Terry Baucher looks ahead at a big year for taxation, Inland Revenue, and its 'customers'

Terry Baucher looks ahead at a big year for taxation, Inland Revenue, and its 'customers'

By Terry Baucher*

The year ahead in tax will be dominated by this week’s release of the Tax Working Group’s final report.  The TWG is expected to recommend the introduction of a realisation based capital gains tax to close a perceived major gap in New Zealand’s tax system.

The coming debate over CGT will almost certainly drown out the majority of the rest of the TWG’s recommendations, and will dominate public discussions about tax this year. 

But even without the TWG’s final report, 2019 is going to be a hugely significant year for Inland Revenue and its “customers”. In April the third stage (Release 3) of Inland Revenue’s Business Transformation goes live, the biggest test yet of Inland Revenue’s $1.5 billion programme.  (The overall Business Transformation budget for the year ended 30th June is $206.8 million for operating expenditure and a further $91 million in capital expenditure).

Release 3 implements changes affecting nearly two million taxpayers on PAYE.  From 1st April Inland Revenue will automatically calculate the tax position for the year ended 31st March 2019 for all employees on PAYE.  Taxpayers will no longer need to apply for a refund either themselves or through one of the tax refund companies.  It’s anticipated an estimated 1.67 million taxpayers will receive a refund - about 720,000 for the first time ever.  A further 263,000 taxpayers are expected to receive tax demands, about 115,000 for the first time.

Unsurprisingly, the spectre of Novopay hangs over Inland Revenue’s Business Transformation programme, so right now Inland Revenue is racing to make sure everything will be ready in April.  However, there are signs it is not wholly on track.

As part of Business Transformation, Inland Revenue prepares monthly reports updating the Minister of Revenue on progress.  The latest available report for November 2018 was prepared on 10th December 2018.

It doesn’t take much reading between the lines for it to become apparent there are concerns about whether Inland Revenue will be ready.  The update reports

“Whilst our overall status remains at amber over the last reporting period the schedule “key” has deteriorated to amber as a result of the challenges we are experiencing with testing. The resources “key” has deteriorated to amber due to some constraints managing resources between Releases 3 and 4 and the delivery partners “key” has deteriorated to light amber”

An amber status means there are “some” risks to achieving the targeted go live date of 23rd April although Inland Revenue believes it is still on track.  Those risks include testing, managing the transfer of data from the tax refund companies, payday filing and tax agents.  

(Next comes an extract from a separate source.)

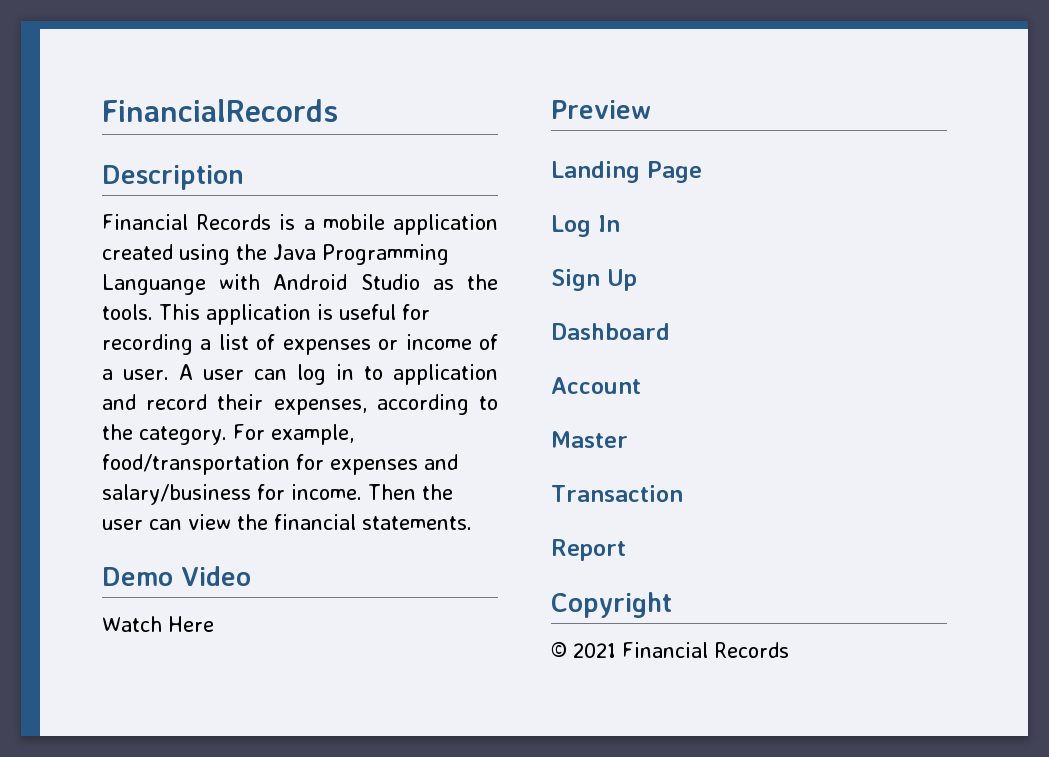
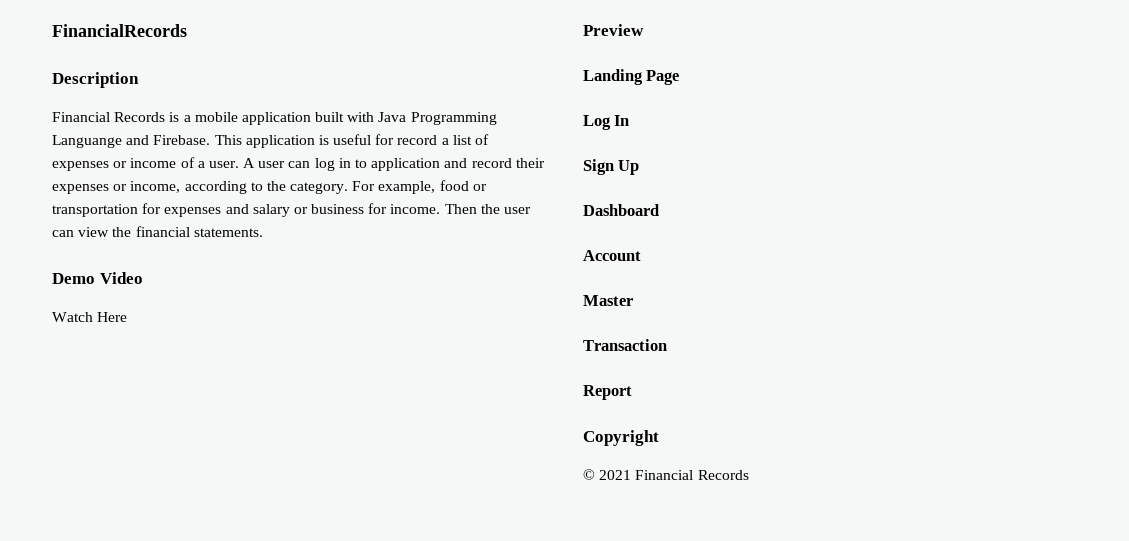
[102,244,449,265] [102,274,498,295] [102,304,153,320] created using the Java Programming Languange with Android Studio as the tools. -> [315,112,497,125] [52,135,211,148] built with Java Programming Languange and Firebase.
[102,334,193,355] recording -> [397,135,438,145] record
[273,399,367,415] expenses, -> [52,181,181,194] expenses or income,
[102,454,458,475] [102,484,251,505] food/transportation for expenses and salary/business -> [439,180,487,191] [52,203,365,217] food or transportation for expenses and salary or business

The report reveals that Inland Revenue “requested” the 31 tax refund companies (Personal Tax Summary Intermediaries in officialese) to hand over details of some 783,000 clients as part of the preparation for Release 3.  26 of the tax refund companies agreed to do so knowing that Inland Revenue could use its powers under the Tax Administration Act 1994 to compel them to comply.  The remaining five companies will have no option but to follow suit.  Many of the tax refund companies are expected to close down once Release 3 takes effect.  

As another report on the Business Transformation prepared by the Minister of Revenue for the Cabinet Government Administration and Expenditure Review Committee observes, the tax refund companies are amongst a number of groups who are “potentially less positive” about the changes.

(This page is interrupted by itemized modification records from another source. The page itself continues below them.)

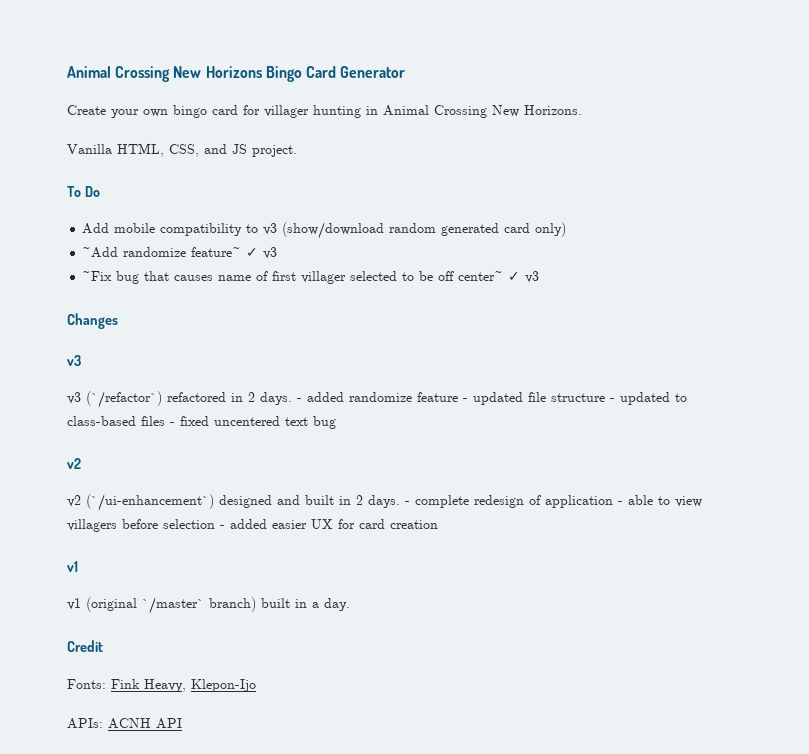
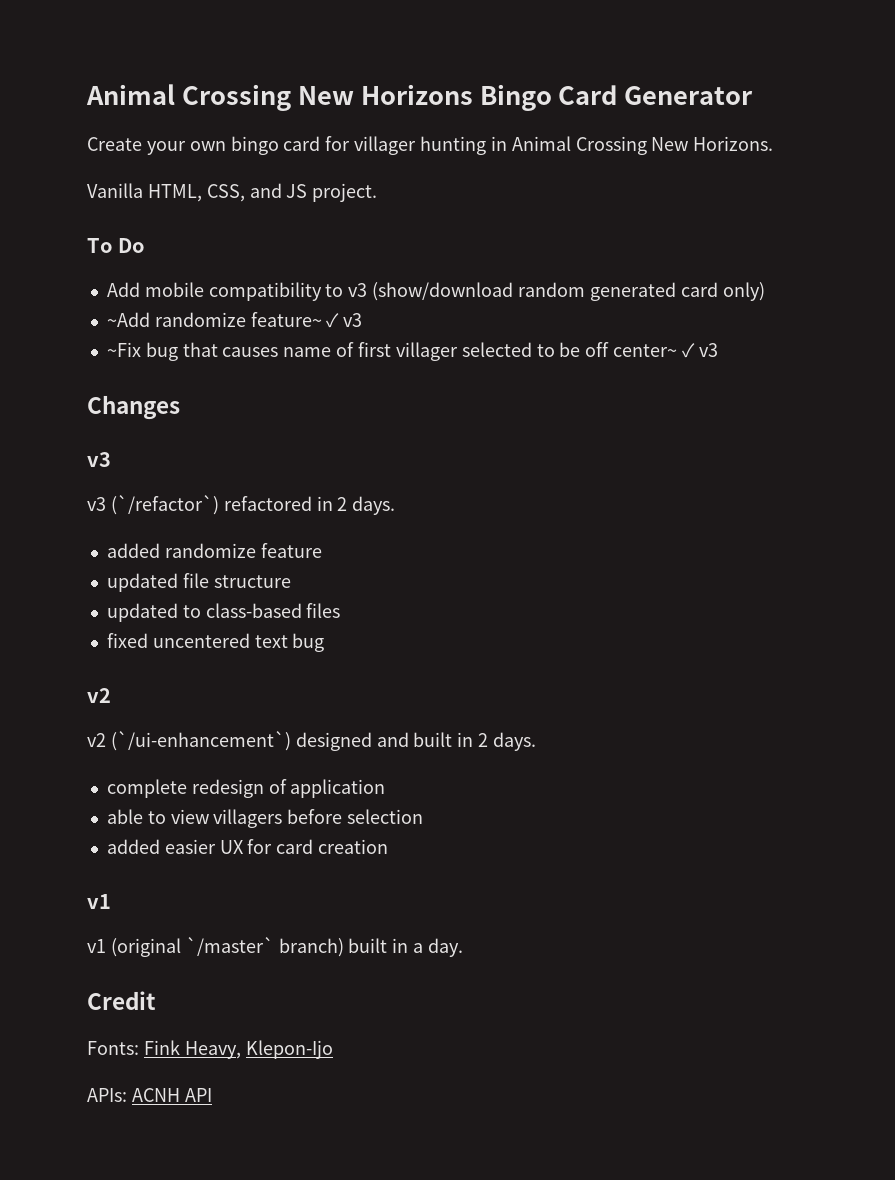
[297,398,302,402] - -> (396, 505) //
[463,398,468,402] - -> (322, 550) //
[610,398,615,402] - -> (291, 581) //
[170,422,175,426] - -> (341, 610) //
[405,501,410,505] - -> (537, 741) //
[618,501,623,505] - -> (386, 788) //
[220,525,225,529] - -> (424, 816) //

Other than the tax refund companies, these groups include the more than 5,600 tax agents responsible for 2.7 million taxpayers, financial institutions and over 200,000 employers.  All face significant costs and disruption getting ready for Release 3, particularly in relation to increased reporting requirements.

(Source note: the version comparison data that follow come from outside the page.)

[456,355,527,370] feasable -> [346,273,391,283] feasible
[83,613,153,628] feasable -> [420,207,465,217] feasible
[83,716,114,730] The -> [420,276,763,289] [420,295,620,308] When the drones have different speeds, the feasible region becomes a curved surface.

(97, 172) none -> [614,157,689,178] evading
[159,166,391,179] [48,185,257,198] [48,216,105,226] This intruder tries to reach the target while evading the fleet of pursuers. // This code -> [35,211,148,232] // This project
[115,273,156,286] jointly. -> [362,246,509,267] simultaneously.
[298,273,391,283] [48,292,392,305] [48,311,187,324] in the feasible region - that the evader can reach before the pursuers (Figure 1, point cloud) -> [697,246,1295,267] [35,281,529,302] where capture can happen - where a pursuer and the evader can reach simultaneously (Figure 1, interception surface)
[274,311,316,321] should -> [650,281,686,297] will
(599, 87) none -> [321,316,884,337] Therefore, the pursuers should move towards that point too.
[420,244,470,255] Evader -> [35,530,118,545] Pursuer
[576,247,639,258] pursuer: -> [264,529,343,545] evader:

As I outlined previously Inland Revenue’s relationship with tax agents has been problematic for some time and shows little sign of improving. 

Inland Revenue should also be concerned about the slow progress on another key change starting in April payday filing.  Under payday filing all employers are required to file salary and wages information with Inland Revenue on the date of payment rather than monthly as at present.  Long term, payday filing will benefit employees by providing real-time information to ensure they are not under/overpaid during a tax year.  In the short term, however, it represents a significant compliance cost for employers, particularly smaller employers. 

At present Inland Revenue’s own online payday filing system could be generously described as “not very user friendly” and other software providers seem to be behind schedule in delivering alternatives. Worryingly, as of 30 November 2018 only 6,500 employers of approximately 207,000 had “indicated” an intention to begin payday filing.  These are probably the largest employers covering the majority of New Zealand’s 2.5 million salary and wage earners.  It still means a significant number of employers may not be ready by 1 April.

One option to help smaller employers and mitigate their costs could be to extend the existing payroll subsidy.  However, this was rejected by Inland Revenue in its report to the Finance and Expenditure Committee on the Taxation (Annual Rates for 2018–19, Modernising Tax Administration, and Remedial Matters) Bill partly because the estimated cost of $8.9 million was unbudgeted. 

Imposing additional obligations on employers and simultaneously rejecting a subsidy to help them do so are not reconcilable decisions.  In my view it represents a clear breach of Inland Revenue’s duty under section 6A of the Tax Administration Act to take into consideration “the compliance costs incurred by taxpayers”. This important point is barely acknowledged, let alone discussed in either report.  Maybe it would be useful if MPs on the Finance and Expenditure Committee spent less time grandstanding and more time monitoring Inland Revenue’s performance and obligations.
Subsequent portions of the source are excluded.